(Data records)
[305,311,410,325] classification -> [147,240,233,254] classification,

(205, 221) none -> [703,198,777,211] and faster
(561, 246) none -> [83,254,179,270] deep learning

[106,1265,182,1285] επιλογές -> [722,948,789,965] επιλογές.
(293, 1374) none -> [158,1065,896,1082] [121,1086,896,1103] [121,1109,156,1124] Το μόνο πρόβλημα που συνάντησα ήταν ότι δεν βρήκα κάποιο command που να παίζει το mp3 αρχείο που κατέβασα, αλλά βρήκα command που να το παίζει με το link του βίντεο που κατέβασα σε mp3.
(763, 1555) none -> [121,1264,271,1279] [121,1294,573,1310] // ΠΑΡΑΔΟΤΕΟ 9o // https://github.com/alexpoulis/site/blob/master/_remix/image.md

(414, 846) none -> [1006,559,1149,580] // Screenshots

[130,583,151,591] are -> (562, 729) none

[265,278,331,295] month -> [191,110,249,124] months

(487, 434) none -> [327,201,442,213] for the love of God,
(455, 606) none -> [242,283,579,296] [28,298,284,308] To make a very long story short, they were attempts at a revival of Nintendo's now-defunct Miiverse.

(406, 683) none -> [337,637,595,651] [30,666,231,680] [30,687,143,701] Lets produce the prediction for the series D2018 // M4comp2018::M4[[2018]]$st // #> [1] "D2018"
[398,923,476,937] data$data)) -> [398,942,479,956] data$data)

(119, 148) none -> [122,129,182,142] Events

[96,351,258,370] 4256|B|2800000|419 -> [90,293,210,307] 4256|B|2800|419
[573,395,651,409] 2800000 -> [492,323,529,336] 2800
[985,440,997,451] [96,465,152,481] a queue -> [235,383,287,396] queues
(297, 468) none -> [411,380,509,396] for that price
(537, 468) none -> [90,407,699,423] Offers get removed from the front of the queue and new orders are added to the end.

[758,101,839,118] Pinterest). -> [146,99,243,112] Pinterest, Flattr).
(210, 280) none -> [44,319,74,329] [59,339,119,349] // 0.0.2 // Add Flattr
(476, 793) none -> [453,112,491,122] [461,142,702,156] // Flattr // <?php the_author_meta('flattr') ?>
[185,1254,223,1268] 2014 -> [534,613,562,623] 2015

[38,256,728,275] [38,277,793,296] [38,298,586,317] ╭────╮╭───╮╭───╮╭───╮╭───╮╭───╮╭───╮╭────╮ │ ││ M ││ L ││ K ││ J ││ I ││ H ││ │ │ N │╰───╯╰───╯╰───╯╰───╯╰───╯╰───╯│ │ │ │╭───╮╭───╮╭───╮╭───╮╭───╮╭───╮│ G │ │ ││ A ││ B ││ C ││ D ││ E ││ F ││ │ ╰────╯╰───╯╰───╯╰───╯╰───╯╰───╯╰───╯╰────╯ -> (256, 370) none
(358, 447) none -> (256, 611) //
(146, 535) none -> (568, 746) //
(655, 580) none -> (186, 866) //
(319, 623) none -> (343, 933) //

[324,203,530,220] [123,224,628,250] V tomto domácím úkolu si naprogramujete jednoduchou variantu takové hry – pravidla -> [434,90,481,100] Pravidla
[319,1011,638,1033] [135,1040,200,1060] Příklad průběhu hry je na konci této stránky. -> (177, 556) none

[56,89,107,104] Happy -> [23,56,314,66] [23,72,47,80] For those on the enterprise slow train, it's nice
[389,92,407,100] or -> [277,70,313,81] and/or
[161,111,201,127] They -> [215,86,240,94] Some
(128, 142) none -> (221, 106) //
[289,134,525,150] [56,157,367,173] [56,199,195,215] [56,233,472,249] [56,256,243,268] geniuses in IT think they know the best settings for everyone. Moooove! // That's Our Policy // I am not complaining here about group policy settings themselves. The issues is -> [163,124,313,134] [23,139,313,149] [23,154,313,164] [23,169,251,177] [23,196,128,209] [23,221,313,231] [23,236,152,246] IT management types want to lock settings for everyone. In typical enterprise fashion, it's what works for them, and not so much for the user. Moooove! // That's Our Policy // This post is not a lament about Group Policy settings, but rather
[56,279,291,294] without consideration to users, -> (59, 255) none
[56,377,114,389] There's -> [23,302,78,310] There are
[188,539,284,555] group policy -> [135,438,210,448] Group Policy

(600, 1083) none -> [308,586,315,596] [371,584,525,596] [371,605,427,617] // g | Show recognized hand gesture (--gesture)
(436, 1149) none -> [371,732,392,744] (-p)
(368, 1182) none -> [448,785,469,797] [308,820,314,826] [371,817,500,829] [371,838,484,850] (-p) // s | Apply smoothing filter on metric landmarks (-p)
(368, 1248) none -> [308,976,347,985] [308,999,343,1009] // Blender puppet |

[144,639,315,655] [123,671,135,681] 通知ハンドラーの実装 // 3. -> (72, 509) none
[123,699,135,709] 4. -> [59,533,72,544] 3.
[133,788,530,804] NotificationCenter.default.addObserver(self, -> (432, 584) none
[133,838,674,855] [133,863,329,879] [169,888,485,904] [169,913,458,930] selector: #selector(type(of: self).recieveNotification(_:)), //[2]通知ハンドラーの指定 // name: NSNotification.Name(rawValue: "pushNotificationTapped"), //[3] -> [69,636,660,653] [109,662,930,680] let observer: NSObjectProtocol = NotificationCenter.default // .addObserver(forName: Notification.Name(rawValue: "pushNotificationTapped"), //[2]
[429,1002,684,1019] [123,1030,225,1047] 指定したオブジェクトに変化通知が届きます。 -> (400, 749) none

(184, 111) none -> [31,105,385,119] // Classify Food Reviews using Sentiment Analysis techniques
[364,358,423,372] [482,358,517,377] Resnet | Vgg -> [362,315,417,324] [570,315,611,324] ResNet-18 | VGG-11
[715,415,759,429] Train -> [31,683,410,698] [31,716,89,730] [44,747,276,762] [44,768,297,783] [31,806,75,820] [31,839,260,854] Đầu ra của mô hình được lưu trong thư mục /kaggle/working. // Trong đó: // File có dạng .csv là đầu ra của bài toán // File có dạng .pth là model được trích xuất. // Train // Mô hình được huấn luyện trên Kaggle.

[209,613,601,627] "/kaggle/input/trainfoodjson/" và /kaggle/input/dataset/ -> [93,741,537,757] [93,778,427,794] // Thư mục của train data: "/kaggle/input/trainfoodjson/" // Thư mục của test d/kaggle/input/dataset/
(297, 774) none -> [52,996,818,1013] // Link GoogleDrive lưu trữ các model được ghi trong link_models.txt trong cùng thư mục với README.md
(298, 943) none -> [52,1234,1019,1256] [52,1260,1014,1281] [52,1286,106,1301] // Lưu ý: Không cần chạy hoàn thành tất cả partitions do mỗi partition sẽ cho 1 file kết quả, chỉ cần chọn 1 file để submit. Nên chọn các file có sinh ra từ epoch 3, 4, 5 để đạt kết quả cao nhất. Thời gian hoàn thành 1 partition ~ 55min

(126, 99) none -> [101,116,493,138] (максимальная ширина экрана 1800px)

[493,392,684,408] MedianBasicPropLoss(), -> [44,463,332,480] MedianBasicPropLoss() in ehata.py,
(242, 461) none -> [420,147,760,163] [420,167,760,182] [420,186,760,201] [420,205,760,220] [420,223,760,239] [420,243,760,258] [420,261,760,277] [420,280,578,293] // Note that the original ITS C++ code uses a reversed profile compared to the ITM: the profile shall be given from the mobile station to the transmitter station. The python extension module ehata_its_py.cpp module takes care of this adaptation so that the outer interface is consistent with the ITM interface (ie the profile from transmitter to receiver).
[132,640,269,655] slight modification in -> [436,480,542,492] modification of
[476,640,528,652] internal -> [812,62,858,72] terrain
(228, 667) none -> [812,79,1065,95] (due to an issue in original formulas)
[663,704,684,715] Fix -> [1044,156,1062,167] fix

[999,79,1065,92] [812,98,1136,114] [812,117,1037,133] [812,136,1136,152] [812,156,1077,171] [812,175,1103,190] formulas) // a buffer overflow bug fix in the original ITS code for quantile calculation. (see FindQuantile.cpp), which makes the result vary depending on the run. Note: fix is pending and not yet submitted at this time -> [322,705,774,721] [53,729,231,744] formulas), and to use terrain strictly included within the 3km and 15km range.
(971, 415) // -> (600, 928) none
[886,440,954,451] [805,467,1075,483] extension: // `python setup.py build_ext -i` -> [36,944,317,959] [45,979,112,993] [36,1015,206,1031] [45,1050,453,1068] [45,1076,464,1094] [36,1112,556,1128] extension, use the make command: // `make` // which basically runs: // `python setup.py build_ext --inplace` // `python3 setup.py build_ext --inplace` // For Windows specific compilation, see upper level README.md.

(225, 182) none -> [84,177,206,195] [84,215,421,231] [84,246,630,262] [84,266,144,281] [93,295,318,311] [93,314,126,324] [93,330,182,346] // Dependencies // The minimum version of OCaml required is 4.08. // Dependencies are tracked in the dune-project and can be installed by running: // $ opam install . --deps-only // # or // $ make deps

## [PROBLEM TO SOLVE]
What you return should be the lines from the beginning of the records through the one that contains "(455, 606) none", repeated exactly and with no additions.

## [REPLY TO THE EXERCISE]
[305,311,410,325] classification -> [147,240,233,254] classification,

(205, 221) none -> [703,198,777,211] and faster
(561, 246) none -> [83,254,179,270] deep learning

[106,1265,182,1285] επιλογές -> [722,948,789,965] επιλογές.
(293, 1374) none -> [158,1065,896,1082] [121,1086,896,1103] [121,1109,156,1124] Το μόνο πρόβλημα που συνάντησα ήταν ότι δεν βρήκα κάποιο command που να παίζει το mp3 αρχείο που κατέβασα, αλλά βρήκα command που να το παίζει με το link του βίντεο που κατέβασα σε mp3.
(763, 1555) none -> [121,1264,271,1279] [121,1294,573,1310] // ΠΑΡΑΔΟΤΕΟ 9o // https://github.com/alexpoulis/site/blob/master/_remix/image.md

(414, 846) none -> [1006,559,1149,580] // Screenshots

[130,583,151,591] are -> (562, 729) none

[265,278,331,295] month -> [191,110,249,124] months

(487, 434) none -> [327,201,442,213] for the love of God,
(455, 606) none -> [242,283,579,296] [28,298,284,308] To make a very long story short, they were attempts at a revival of Nintendo's now-defunct Miiverse.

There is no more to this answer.